Did you know that Boomerang Books is Australia’s first and only carbon neutral online bookstore?  We offset all book purchases by contributing to a renewable energy fund that is independently accredited by the Carbon Reduction Institute (Certification #NC166).  You can read more about our carbon neutral status here…

Unsurprisingly, the introduction of the Federal Government Carbon Tax has resulted in a number of questions being posed to us about our carbon neutral stance – a number of customers have expressed confusion about the voluntary Carbon Offset Contribution payment that we levy on customers, equating this with the Carbon Tax.  Our carbon offsetting has nothing to do with the Carbon Tax!

So what’s the difference between the Carbon Tax and Carbon Offsetting that Boomerang Books participates in?

It’s a common question so worth explaining properly…this is an excerpt of an article from our accreditation body, the Carbon Reduction Institute:

The carbon tax is a very separate mechanism to the voluntary carbon offset markets, and the action taken by companies in the NoCO2 Program (of which Boomerang Books is a part). This is because the carbon tax is a permit to pollute where as voluntary offsetting is an abatement method through the direct investment in a carbon offset renewable energy project. It’s actually a recognised method of reducing/negating the carbon footprint of an organisation or product, whereas the carbon tax does not.

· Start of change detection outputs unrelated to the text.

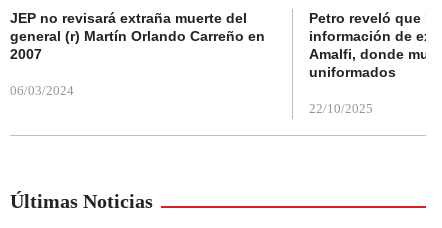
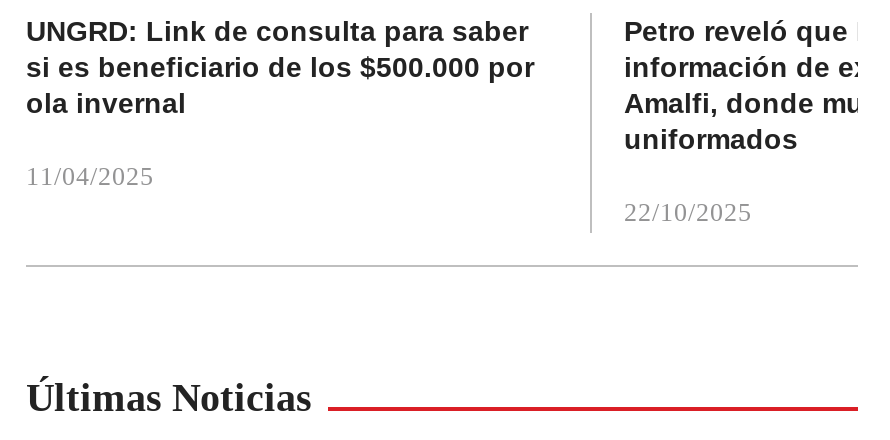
- JEP no revisará extraña muerte del
- general (r) Martín Orlando Carreño en
- 2007
+ UNGRD: Link de consulta para saber
+ si es beneficiario de los $500.000 por
+ ola invernal

- 06/03/2024
+ 11/04/2025
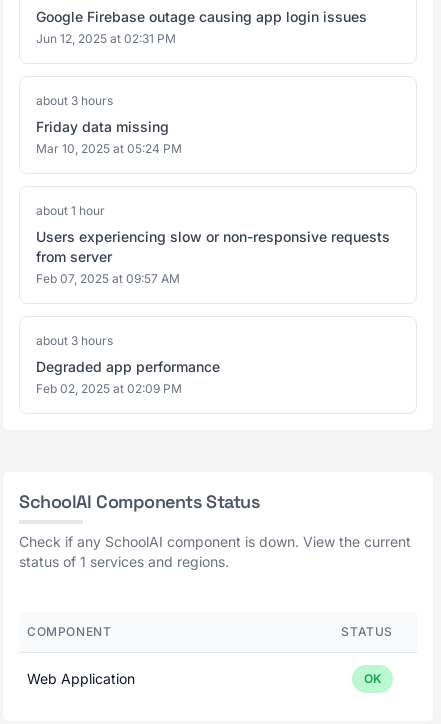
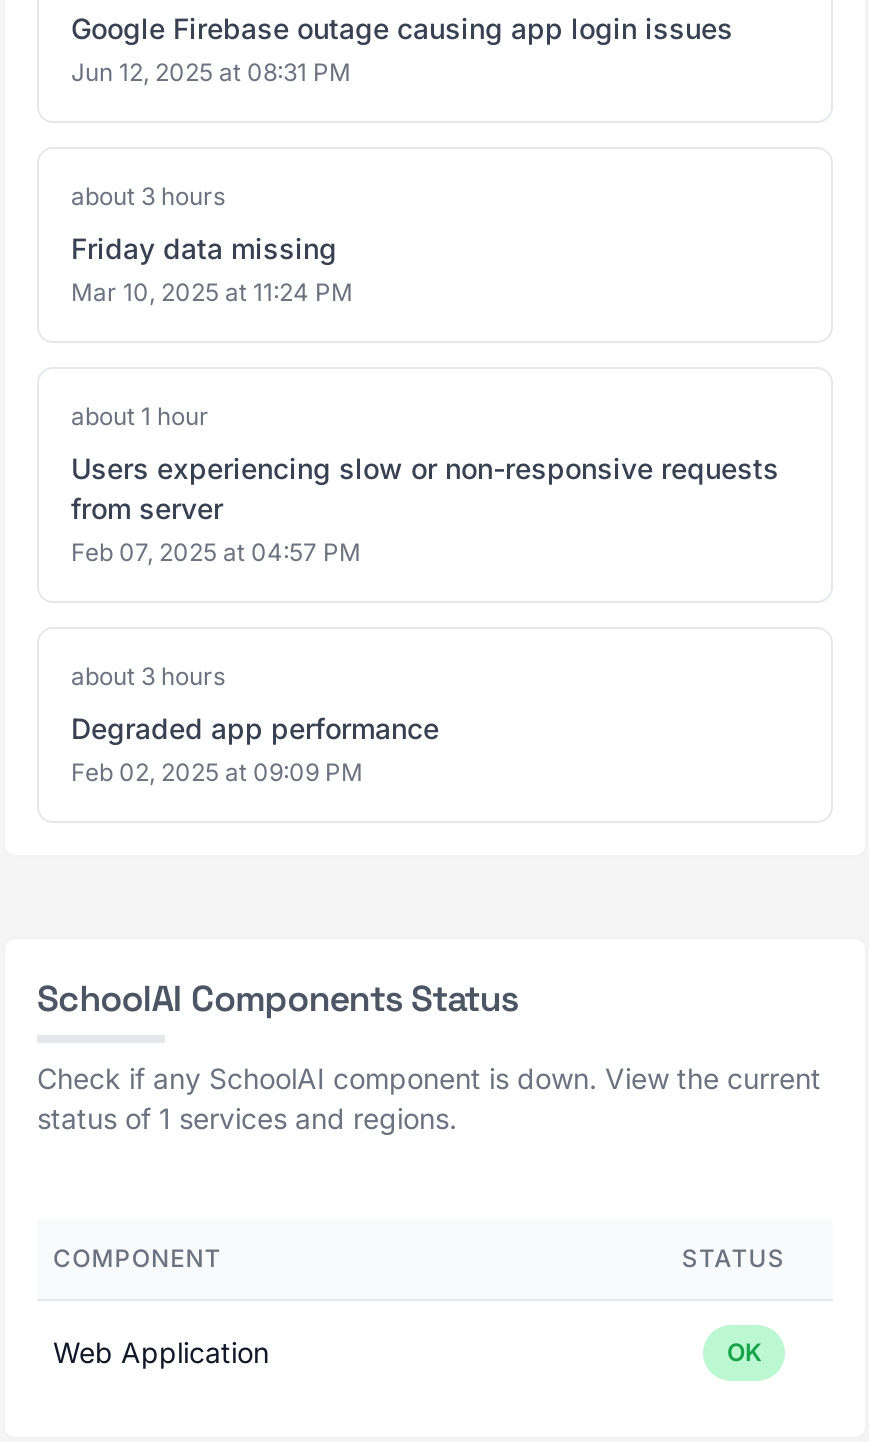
- Jun 12, 2025 at 02:31 PM
+ Jun 12, 2025 at 08:31 PM

- Mar 10, 2025 at 05:24 PM
+ Mar 10, 2025 at 11:24 PM

- Feb 07, 2025 at 09:57 AM
+ Feb 07, 2025 at 04:57 PM

- Feb 02, 2025 at 02:09 PM
+ Feb 02, 2025 at 09:09 PM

The carbon tax – i.e. the mandatory requirement to pay for permits to pollute, is only being imposed on the 500 companies that are largest energy users in the country – a mix of coal mining, waste disposal, and electricity generation companies. Its main purpose is to encourage industry to move towards low carbon energy generation. See here for our Carbon Tax Cheat Sheet, that explains what it’s all about more clearly.

Of the monies collected by the carbon tax, approximately 60% is returned to the general public as compensation for increased electricity prices in the form of tax cuts and welfare, and the rest of the money will be used to support jobs and help industry transition, and on other green programs.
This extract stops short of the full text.